ĂŰĚŇÓ°ĘÓ caught up with Erickson-Schroth, whose work places a particular emphasis on LGTBQ+ mental health, to gain insight into the factors driving the youth suicide crisis, the conditions that put some groups of students at heightened risk and strategies that educators and policymakers can use to keep kids safe. 

The conversation has been edited for length and clarity. 

Provisional data show the nationwide youth suicide rate declined between 2021 and 2022. (The Jed Foundation)

Among all youth, what are the primary factors that you see having contributed to the increase in the youth suicide rate over the last decade? 

The COVID pandemic certainly played a role. Globally, rates of childhood depression and anxiety doubled during the pandemic. In my own practice, working with LGBTQ+ young people, I could see how the pandemic was affecting them. Many young people were becoming more anxious because of the social isolation and having trouble reengaging in social situations. Many of them missed important milestones like graduation, many young people lost people in their lives.

But I don’t think it’s the whole story. Youth mental health issues and suicide rates have been increasing for the last decade at least and the COVID pandemic doesn’t explain that.

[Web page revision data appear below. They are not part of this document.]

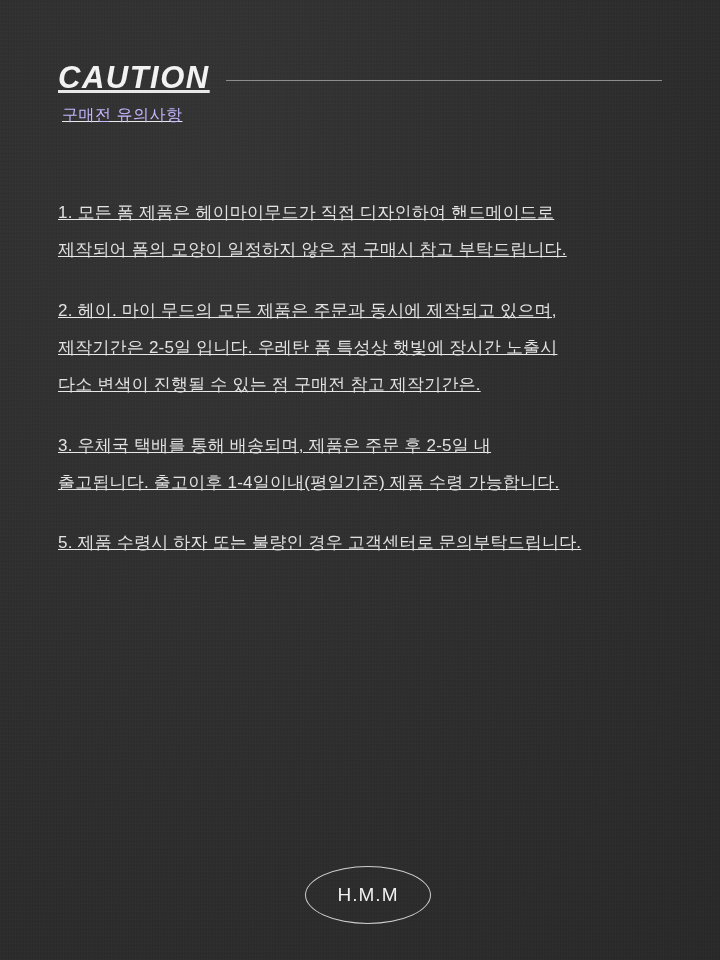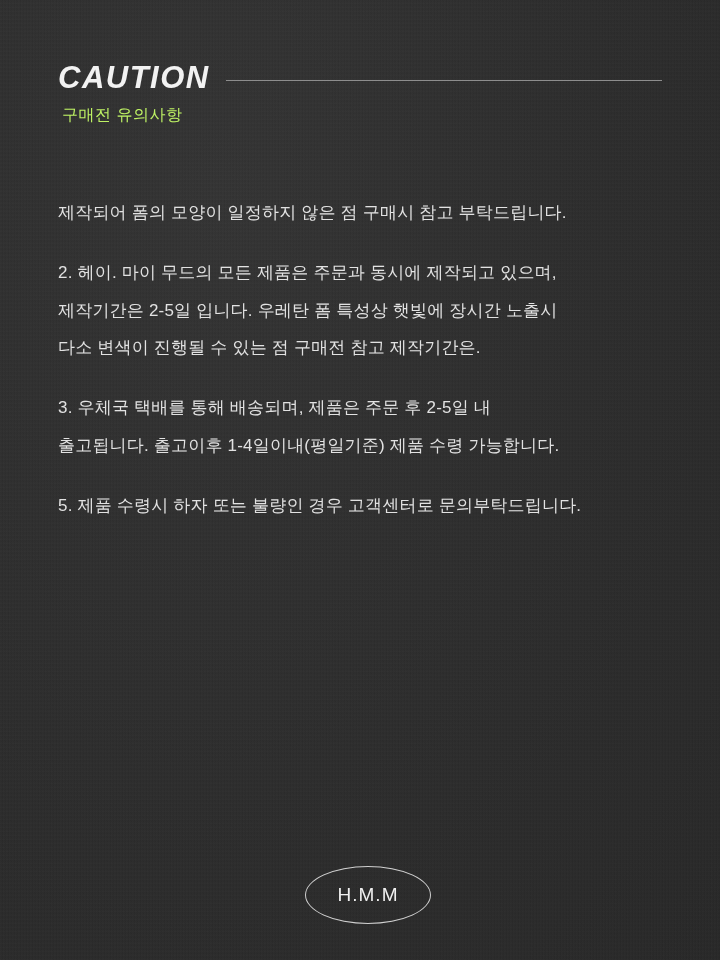--- a/index.html
+++ b/index.html
@@ -32,20 +32,21 @@
         rgba(0,0,0,0.010) 4px),
       radial-gradient(ellipse at 30% 20%, #343434 0%, #2d2d2d 55%, #282828 100%);
     pointer-events: none;
   }
   .page {
     position: relative;
     width: 720px;
     height: 960px;
     box-sizing: border-box;
     padding: 0 58px;
+    text-decoration: underline;
   }
 
   
   .header {
     padding-top: 60px;
   }
   .header-row {
     display: flex;
     align-items: center;
   }
@@ -62,21 +63,21 @@
     flex: 1;
     height: 1px;
     background: #8d8d8d;
     margin-left: 16px;
     margin-top: 4px;
   }
   .subtitle {
     margin-top: 9px;
     margin-left: 4px;
     font-size: 16px;
-    color: #bef264;
+    color: #c4b5fd;
     letter-spacing: 0.5px;
     font-weight: normal;
   }
 
   
   .notes {
     margin-top: 74px;
   }
   .note {
     margin-bottom: 34px;
@@ -128,20 +129,21 @@
     <div class="header-row">
       <div class="caution-title">CAUTION</div>
       <div class="title-rule"></div>
     </div>
     <div class="subtitle">구매전 유의사항</div>
   </div>
 
   <div class="notes">
 
     <div class="note">
+      <div class="note-line">1. 모든 폼 제품은 헤이마이무드가 직접 디자인하여 핸드메이드로</div>
       <div class="note-line">제작되어 폼의 모양이 일정하지 않은 점 구매시 참고 부탁드립니다.</div>
     </div>
 
     <div class="note">
       <div class="note-line">2. 헤이. 마이 무드의 모든 제품은 주문과 동시에 제작되고 있으며,</div>
       <div class="note-line">제작기간은 2-5일 입니다. 우레탄 폼 특성상 햇빛에 장시간 노출시</div>
       <div class="note-line">다소 변색이 진행될 수 있는 점 구매전 참고 제작기간은.</div>
     </div>
 
     <div class="note">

I think one of the biggest drivers is this increasing digital connection, when the internet met the phone, and we can see kind of around when that happened. If you look at studies of what percentage of Americans had smartphones at different times, in 2011 around 35% of people [had them] and now we’re up to about 85%. So almost everyone in the United States has a computer in their pocket.

That’s really different than the worlds that we grew up in in prior generations. There are a lot of positives and negatives to that. There are positives in building community and connections, especially for young people who have a hard time finding that in person.

But also it’s changed their lives completely in some negative ways. We’re constantly exposed to news, some of it really difficult news: wars around the world, climate change, racial violence, anti-LGBTQ legislation, those kinds of things. There’s cyberbullying, there are all of these chances for social comparisons, there’s this hijacking of reward systems. 

As human beings we need social support, we need reassurance, and algorithms now are taking advantage of those needs and keeping us online and engaged with content even when it doesn’t feel good. 

So all of that is adding up to a really different world that young people are living in where they’re increasingly lonely and disconnected socially.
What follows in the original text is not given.